Items listed in a dataset
+ + + + +

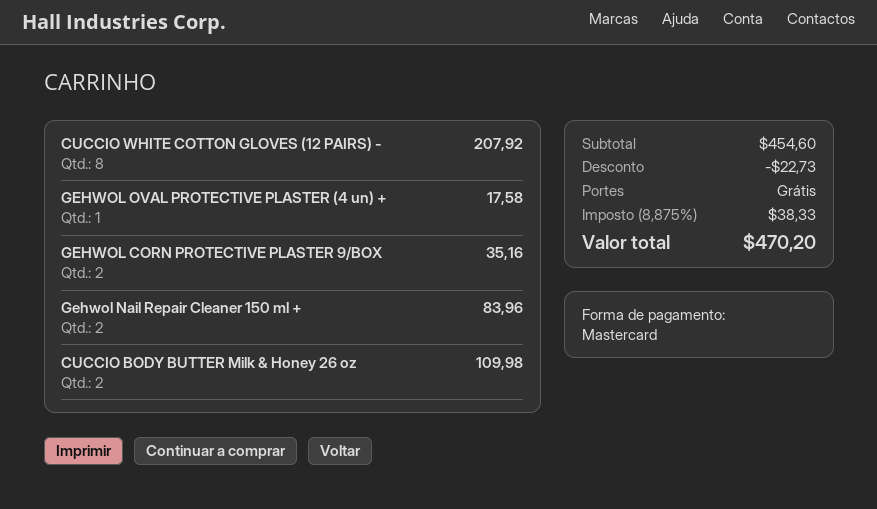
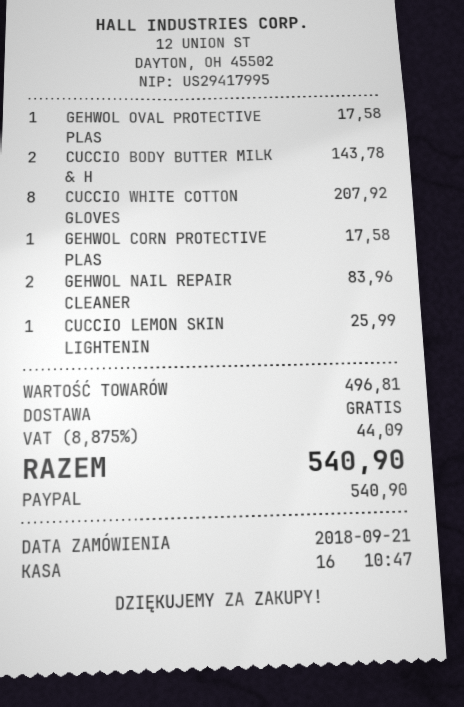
payment method: Mastercard -> PayPal
GEHWOL CORN PROTECTIVE PLASTER 9/BOX: 2 for 35.16 -> 1 for 17.58
CUCCIO BODY BUTTER Milk & Honey 26 oz: 2 for 109.98 -> 2 for 143.78
CUCCIO LEMON SKIN LIGHTENIN: none -> 1 for 25.99
subtotal: 454.60 -> 496.81
discount: 22.73 -> none
tax: 8.875% = 38.33 -> 8.875% = 44.09
total: 470.20 -> 540.90

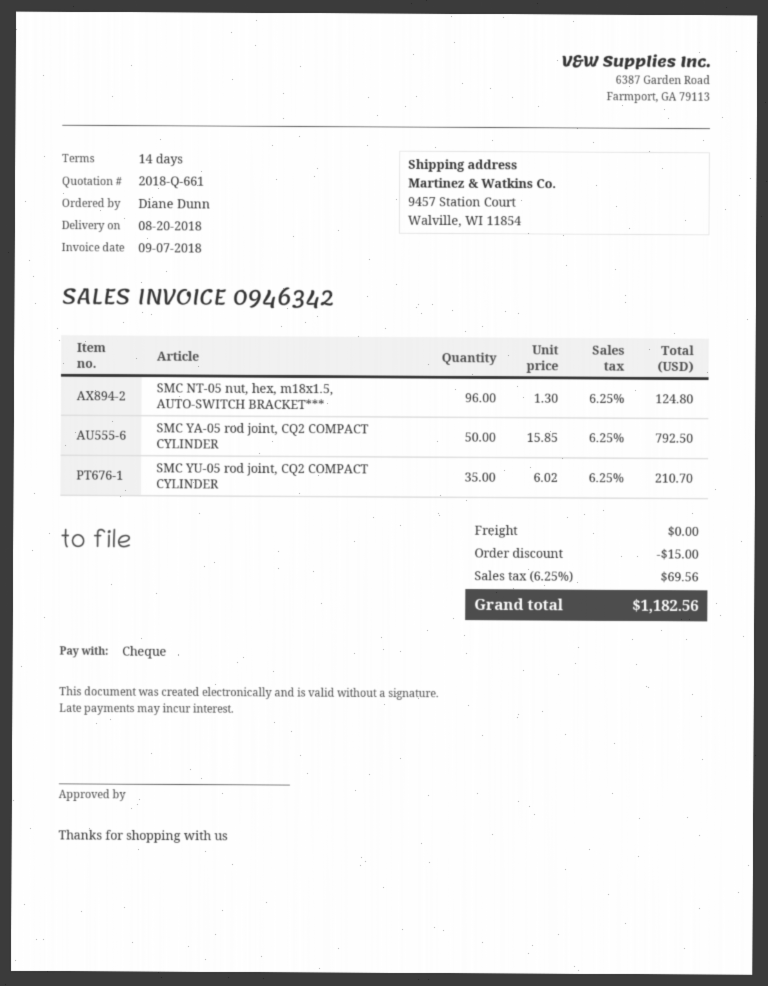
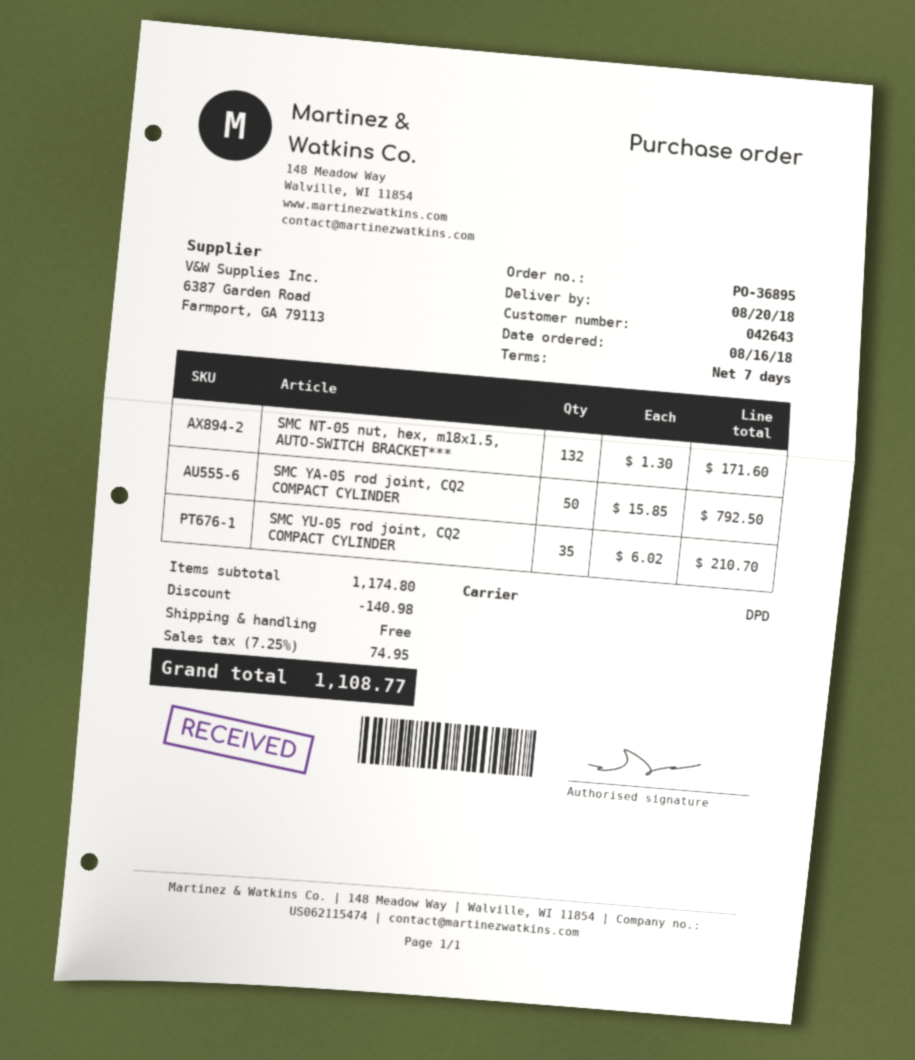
payment terms: 14 days -> 7 days
SMC NT-05 nut, hex, m18x1.5, AUTO-SWITCH BRACKET***: 96 x 1.30 = 124.80 -> 132 x 1.30 = 171.60
discount: 15.00 -> 140.98
tax: 6.25% = 69.56 -> 7.25% = 74.95
total: 1182.56 -> 1108.77

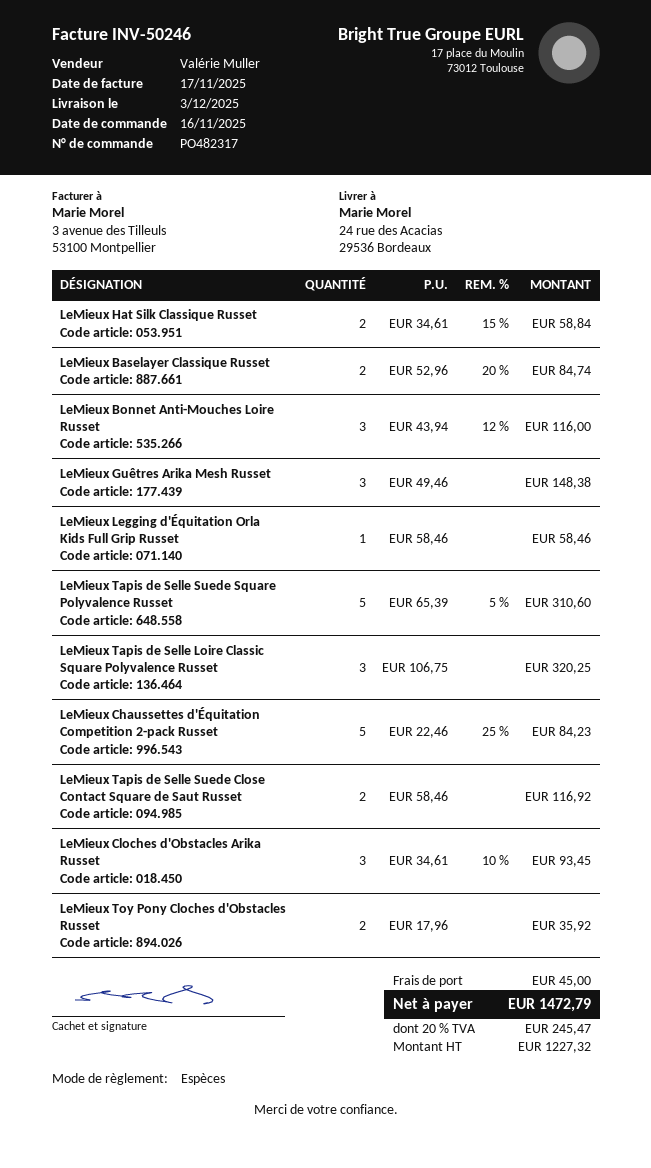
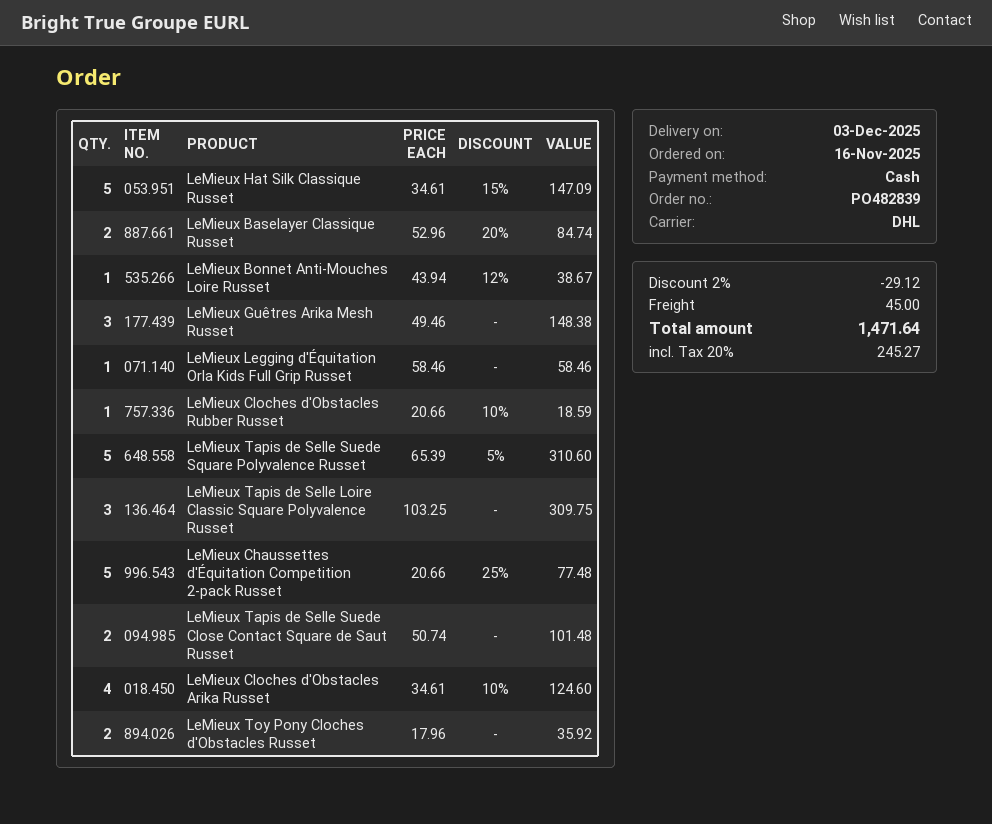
order number: PO482317 -> PO482839
LeMieux Hat Silk Classique Russet: 2 x 34.61 - 15% = 58.84 -> 5 x 34.61 - 15% = 147.09
LeMieux Bonnet Anti-Mouches Loire Russet: 3 x 43.94 - 12% = 116.00 -> 1 x 43.94 - 12% = 38.67
LeMieux Tapis de Selle Loire Classic Square Polyvalence Russet: 3 x 106.75 = 320.25 -> 3 x 103.25 = 309.75
LeMieux Chaussettes d'Équitation Competition 2-pack Russet: 5 x 22.46 - 25% = 84.23 -> 5 x 20.66 - 25% = 77.48
LeMieux Tapis de Selle Suede Close Contact Square de Saut Russet: 2 x 58.46 = 116.92 -> 2 x 50.74 = 101.48
LeMieux Cloches d'Obstacles Arika Russet: 3 x 34.61 - 10% = 93.45 -> 4 x 34.61 - 10% = 124.60
LeMieux Cloches d'Obstacles Rubber Russet: none -> 1 x 20.66 - 10% = 18.59
discount: none -> 2% = 29.12
tax: 20% = 245.47 -> 20% = 245.27
total: 1472.79 -> 1471.64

+ + + + +

Look through the lines above and collect those with the word "payment".

payment method: Mastercard -> PayPal
payment terms: 14 days -> 7 days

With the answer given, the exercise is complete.